Seperti ditulis oleh DR. Agus Sudibyo dalam bukunya yang super keren Tarung Digital, era media sosial ini berdampak luas dan macam-macam bentuknya. Selain dapat memengaruhi keterpilihan presiden Amerika Serikat Donald Trump (kabarnya dikendalikan oleh akun-akun palsu dari Rusia), kecanggihan dunia digital juga memengaruhi kekerabatan di level akar rumput. Berbagai komunitas, termasu WA Group, terpecah, terpolarisasi menjadi dua kubu yang makin jauh berseberangan: yang pro dan anti pemerintahan Jokowi. Efeknya: anggota WAG keluar, membentuk WAG baru dengan sesama anggota lama yang sepaham.
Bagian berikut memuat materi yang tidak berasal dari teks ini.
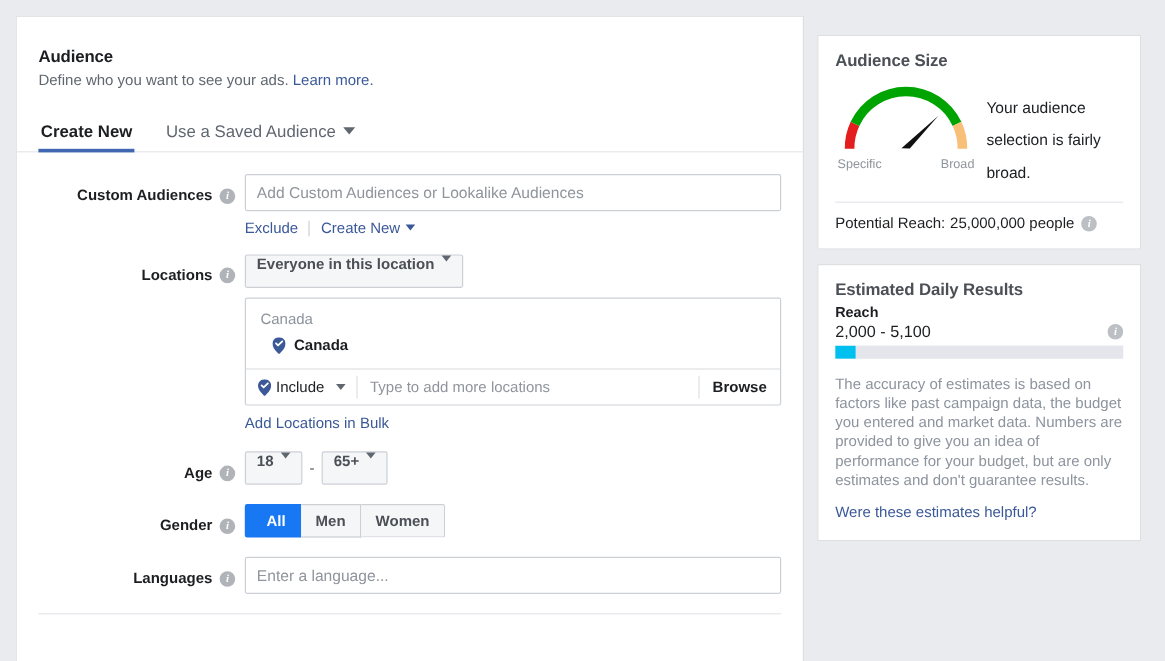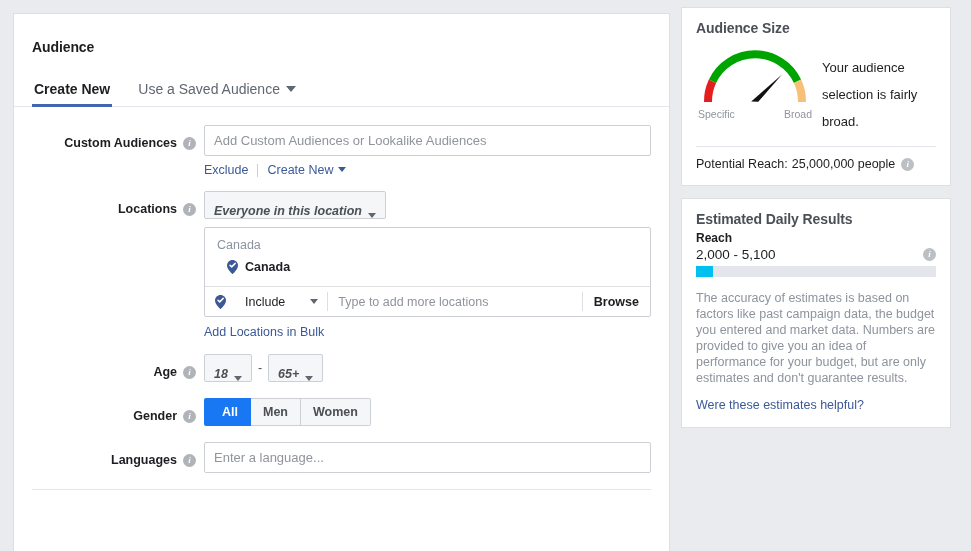--- a/index.html
+++ b/index.html
@@ -284,7 +284,7 @@
   
   .right-col {
     position: absolute;
-    left: 681px; top: 7px;
+    left: 681px; top: 29px;
     width: 270px;
   }
   .side-card {

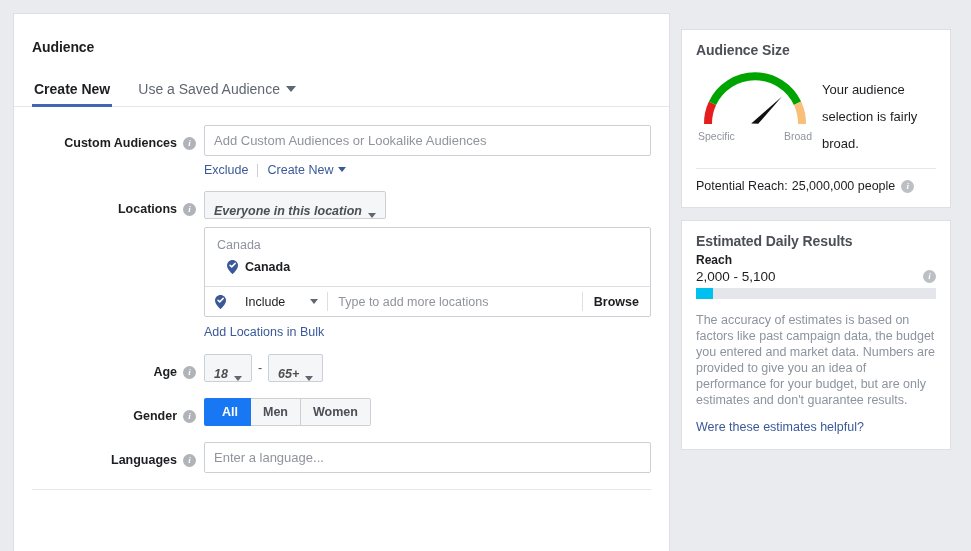--- a/index.html
+++ b/index.html
@@ -389,6 +389,10 @@
 
     <div class="card-header">
       <div class="card-title">Audience</div>
+      <div class="card-sub">
+        <span>Define who you want to see your ads.</span>
+        <a class="link">Learn more.</a>
+      </div>
     </div>
 
     <div class="tabs">

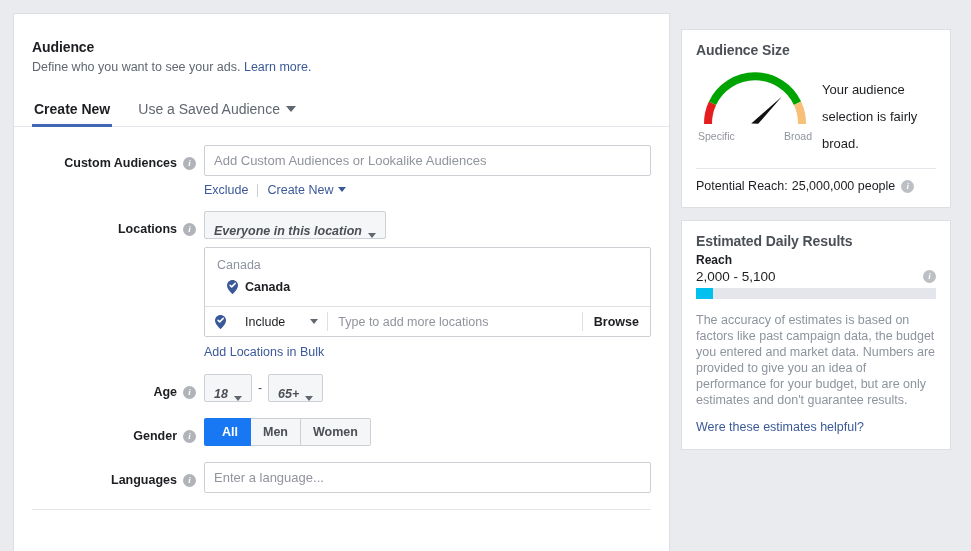--- a/index.html
+++ b/index.html
@@ -158,7 +158,7 @@
 
   .btn-select {
     display: inline-flex;
-    align-items: flex-end;
+    align-items: flex-start;
     height: 28px;
     padding: 0 9px;
     background: #f5f6f7;
@@ -169,7 +169,6 @@
     color: #4b4f56;
     cursor: pointer;
     white-space: nowrap;
-    font-style: italic;
   }
 
   

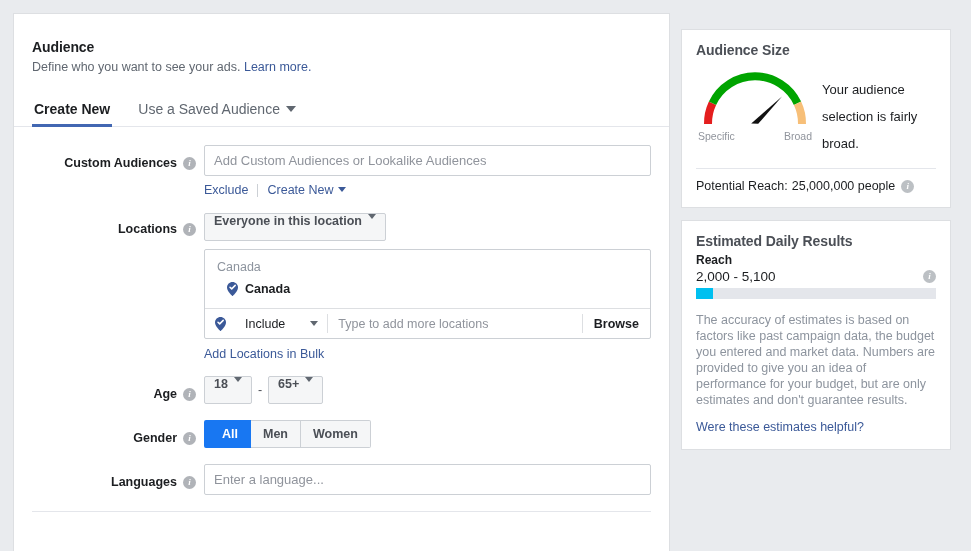--- a/index.html
+++ b/index.html
@@ -207,7 +207,7 @@
   .loc-include {
     display: flex;
     align-items: center;
-    gap: 19px;
+    gap: 4px;
     padding: 0 9px 0 10px;
     font-size: 12.5px;
     color: #1c1e21;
WAG Reuni SMP/SMA terpecah dua, WAG RT/RW terpecah dua, WAG alumni tempat kerja terpecah, WAG keluarga berusaha bertahan tapi jadi sepi untuk saling menjaga. Kata Sudibyo, komunitas semacam WAG yang seharusnya heterogen, multi-pandangan, menjadi menyempit, menjadi homogen. Saya sendiri mengalami beberapa WAG semacam ini. Lalu saya berpikir, what’s the point tergabung dalam sebuah WAG yang semua anggotanya berpikir sama? Tidak ada dialektika. Tidak ada proses penyadaran. Tidak muncul daya kritis. Tidak ada pembelajaran beradu, memertahankan, atau mengakui argumen lawan.
Di WAG tetangga, yang tentu saja anggotanya sangat heterogen, perdebatannya nyaris memutuskan hubungan pertetanggaan.
“Ibu jangan nyalah-nyalahkan China saja. China tidak akan menjajah Indonesia. China bukan negara penjajah. Kapan China menjajah?” kata emak rumah tangga yang juga perempuan pekerja, kebetulan etnis China.
“Maaf Bu, saya tidak menyalahkan bangsa China yang sudah menjadi warga negara Indonesia dan jadi sodara sejak puluhan bahkan ratusan tahun, sudah menjadi pribumi. Yang saya soroti kebijakan pemerintah yang menampung TKA sambil mengabaikan angka pengangguran pribumi yang terus meroket,” ujar emak yang dianggap terlalu kritis.
“Oh ya Bu, kalau ingin tahu dimana China menjajah, kita lihat Singapura yuk, yang bangsa Melayunya sebagai penghuni awal pulau itu, sudah tersingkir ke pinggir. Juga, lihat Tibet, yang dicaplok oleh China, dan wilayah etnis Uyghur, yang penduduknya dilarang melaksanakan ibadahnya,” sambung emak pengkritik pemerintahan Jokowi. Dua emak ini sudah bertetangga lebih dari 30 tahun, mulai muda sampai beranak dan bercucu. Anak-anaknya berteman, cucu-cucunya pun bermain bersama.
Selain faktor etnisitas, ada juga faktor agama. Beberapa anggota WAG akan membela LBP degan susah payah tentunya, hanya karena sesama penganut Nasrani. Maka, WAG yang berkembang di Indonesia belakangan ini, tahun 2021, adalah WAG-WAG homogen, sesama agama, etnisitas, pandangan politik. Boleh dikata, para pemimpin yang semena-mena mengelola negara, dibantu para buzzer yang cari sesuap nasi dan sebuah mobil mewah darinya, telah berhasil memecah belah kerukunan bangsa.
Syukurlah, di WAG keluarga diputuskan tidak membahas politik. Yang dibahas, ponakan yang mana yang menikah bulan ini, siapa yang sakit, siapa yg naik jabatan. Di WAG tetangga juga sudah rukun lagi. Usai debat masalah BBM, tarip LPG, telur, minyak goreng dan cabe, emak-emak membahas rencana liburan pasca pandemi. Dua emak yang berdebat paling keras tadi sudah duduk gayeng di teras rumah salah satunya, sang tamu membawa masakannya atau buah manga dari pohonnya. Begitulah, Indonesia di akar rumput sebetulnya baik-baik saja secara semangat NKRI, meski ekonomi agak morat marit. Semoga saja tahun baru ini rakyat lebih tahan terhadap gangguan para buzzer penghasut, dan kondisi Indonesia membaik.